Task details: A word-for-word copy of the entries is needed, and it should contain no images.

Exercise data:

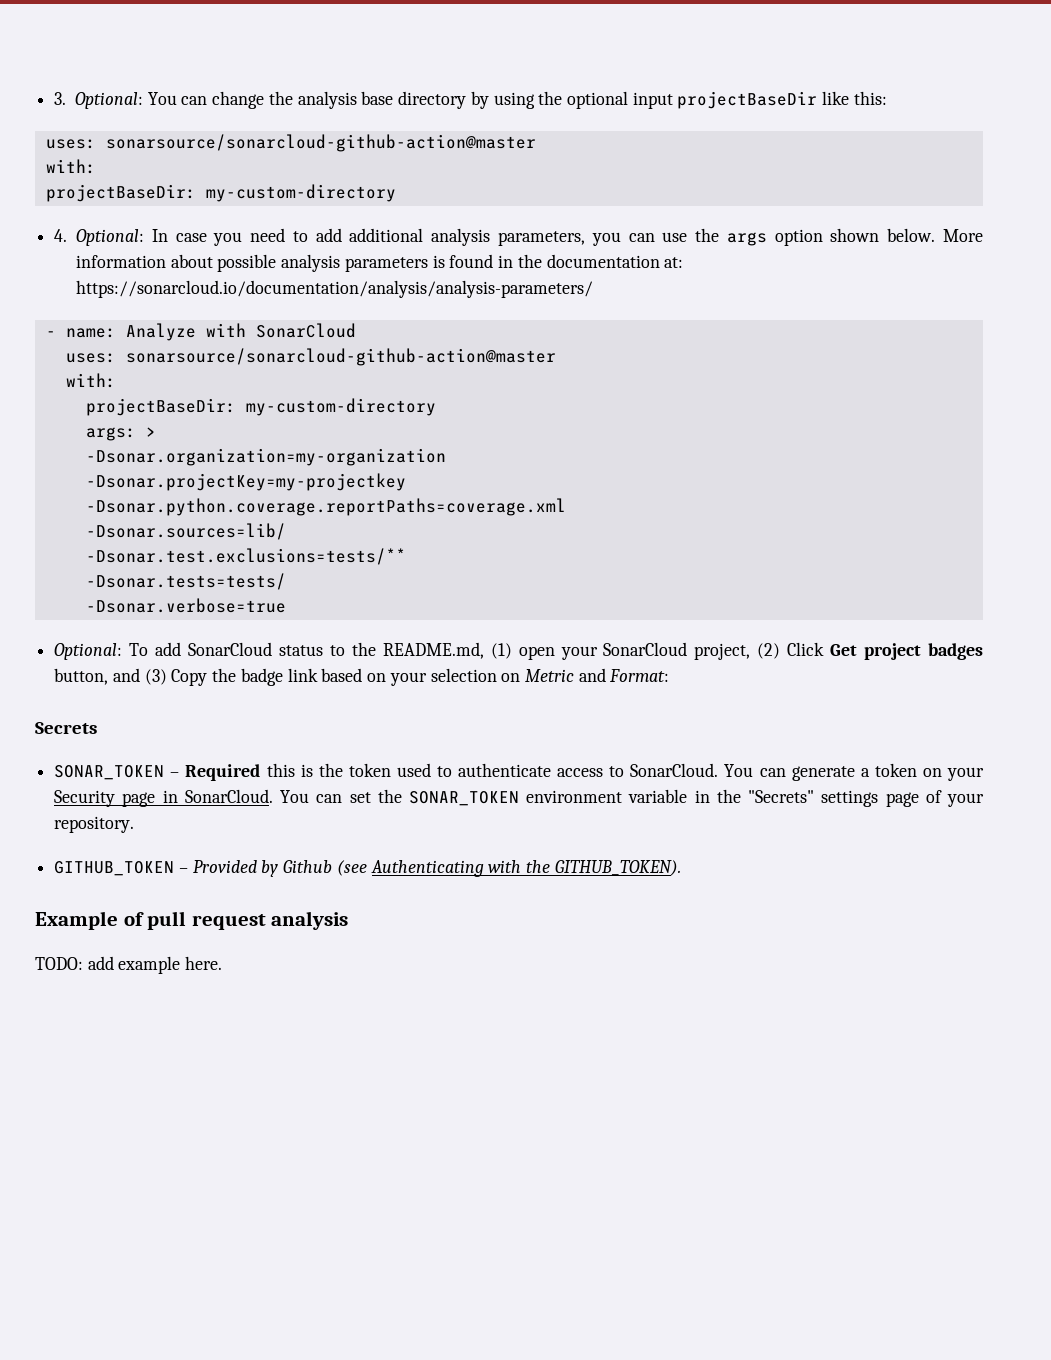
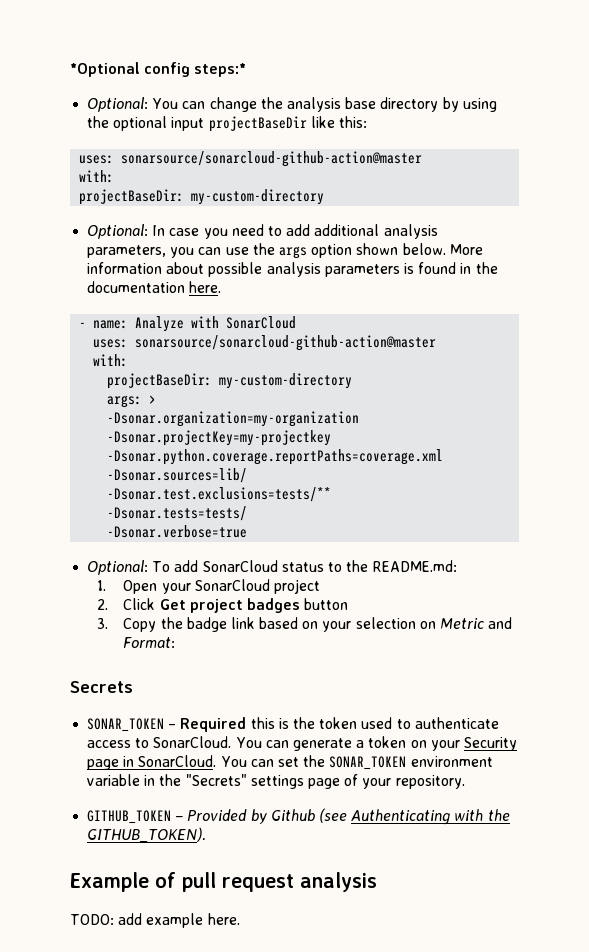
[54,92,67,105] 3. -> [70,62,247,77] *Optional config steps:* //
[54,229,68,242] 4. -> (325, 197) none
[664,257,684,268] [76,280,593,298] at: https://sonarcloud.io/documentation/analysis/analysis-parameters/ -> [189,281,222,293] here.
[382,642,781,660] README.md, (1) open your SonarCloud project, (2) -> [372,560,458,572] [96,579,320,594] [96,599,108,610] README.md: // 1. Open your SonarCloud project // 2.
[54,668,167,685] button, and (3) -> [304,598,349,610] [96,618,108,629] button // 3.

Output below:
[54,92,67,105] 3. -> [70,62,247,77] *Optional config steps:* //
[54,229,68,242] 4. -> (325, 197) none
[664,257,684,268] [76,280,593,298] at: https://sonarcloud.io/documentation/analysis/analysis-parameters/ -> [189,281,222,293] here.
[382,642,781,660] README.md, (1) open your SonarCloud project, (2) -> [372,560,458,572] [96,579,320,594] [96,599,108,610] README.md: // 1. Open your SonarCloud project // 2.
[54,668,167,685] button, and (3) -> [304,598,349,610] [96,618,108,629] button // 3.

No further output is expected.